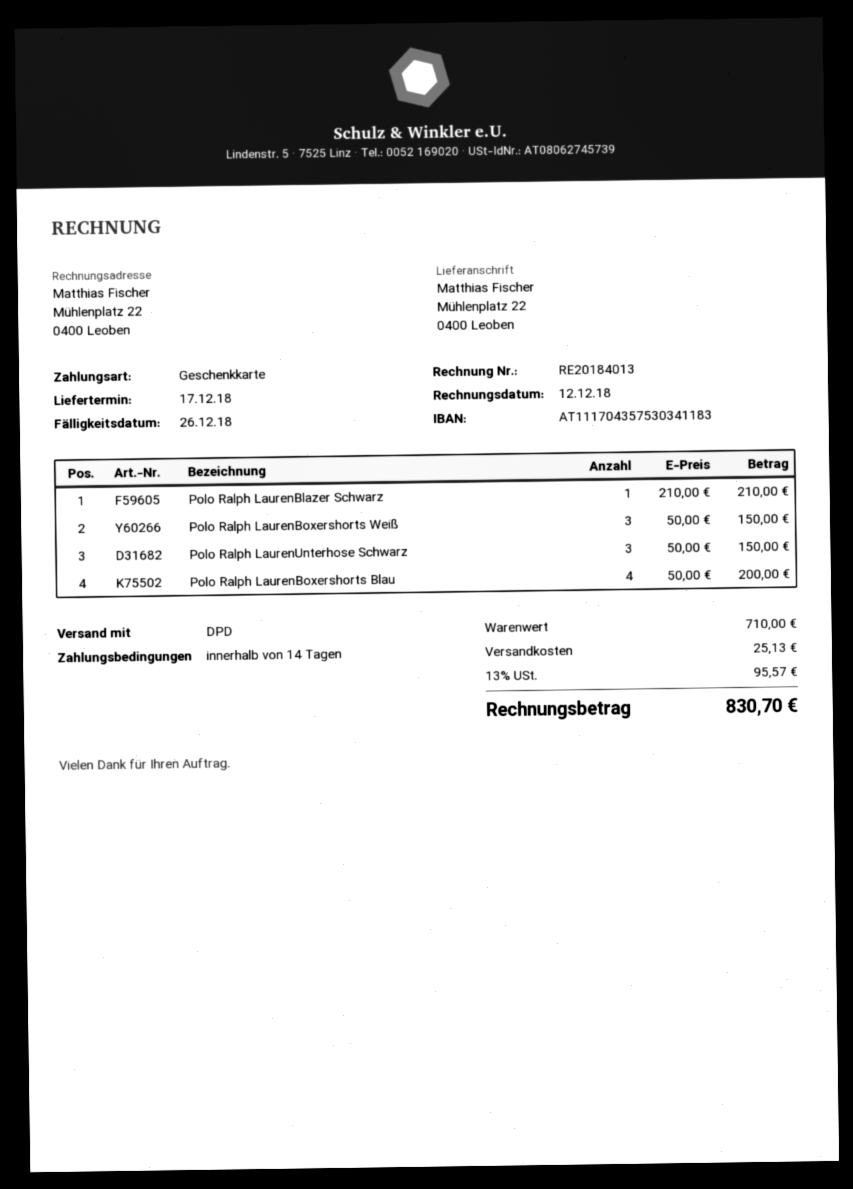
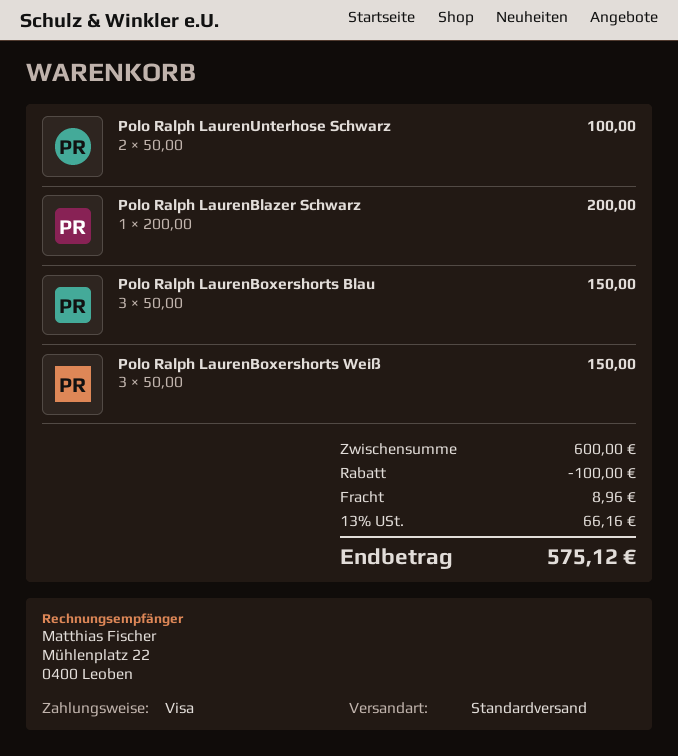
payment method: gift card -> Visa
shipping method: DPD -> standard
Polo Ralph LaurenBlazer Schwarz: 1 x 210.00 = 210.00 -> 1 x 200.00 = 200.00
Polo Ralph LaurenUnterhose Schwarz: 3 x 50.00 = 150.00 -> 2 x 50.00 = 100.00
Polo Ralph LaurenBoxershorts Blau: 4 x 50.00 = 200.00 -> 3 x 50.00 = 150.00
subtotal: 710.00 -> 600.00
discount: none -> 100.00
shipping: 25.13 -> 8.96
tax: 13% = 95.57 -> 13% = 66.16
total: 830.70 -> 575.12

-*-*-

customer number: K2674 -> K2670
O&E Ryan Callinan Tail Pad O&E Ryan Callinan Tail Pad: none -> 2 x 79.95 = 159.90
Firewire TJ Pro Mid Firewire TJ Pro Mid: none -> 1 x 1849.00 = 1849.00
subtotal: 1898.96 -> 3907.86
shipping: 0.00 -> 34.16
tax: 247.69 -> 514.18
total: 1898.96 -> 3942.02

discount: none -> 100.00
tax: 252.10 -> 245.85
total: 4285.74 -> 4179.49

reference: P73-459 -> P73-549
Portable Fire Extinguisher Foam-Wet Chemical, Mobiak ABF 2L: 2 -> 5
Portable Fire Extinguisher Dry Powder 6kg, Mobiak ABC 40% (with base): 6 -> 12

-*-*-

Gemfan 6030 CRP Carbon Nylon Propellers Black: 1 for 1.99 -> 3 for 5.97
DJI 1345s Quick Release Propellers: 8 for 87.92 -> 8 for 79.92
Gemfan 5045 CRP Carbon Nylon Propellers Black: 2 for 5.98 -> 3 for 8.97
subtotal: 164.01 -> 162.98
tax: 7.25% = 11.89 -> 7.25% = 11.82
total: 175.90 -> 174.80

-*-*-

Goal of the exercise. Please give back exactly the lines of the listing above that run from the one containing "shipping method: DPD -> standard" through the one containing "total: 830.70 -> 575.12", and only those.

Solution to this exercise.
shipping method: DPD -> standard
Polo Ralph LaurenBlazer Schwarz: 1 x 210.00 = 210.00 -> 1 x 200.00 = 200.00
Polo Ralph LaurenUnterhose Schwarz: 3 x 50.00 = 150.00 -> 2 x 50.00 = 100.00
Polo Ralph LaurenBoxershorts Blau: 4 x 50.00 = 200.00 -> 3 x 50.00 = 150.00
subtotal: 710.00 -> 600.00
discount: none -> 100.00
shipping: 25.13 -> 8.96
tax: 13% = 95.57 -> 13% = 66.16
total: 830.70 -> 575.12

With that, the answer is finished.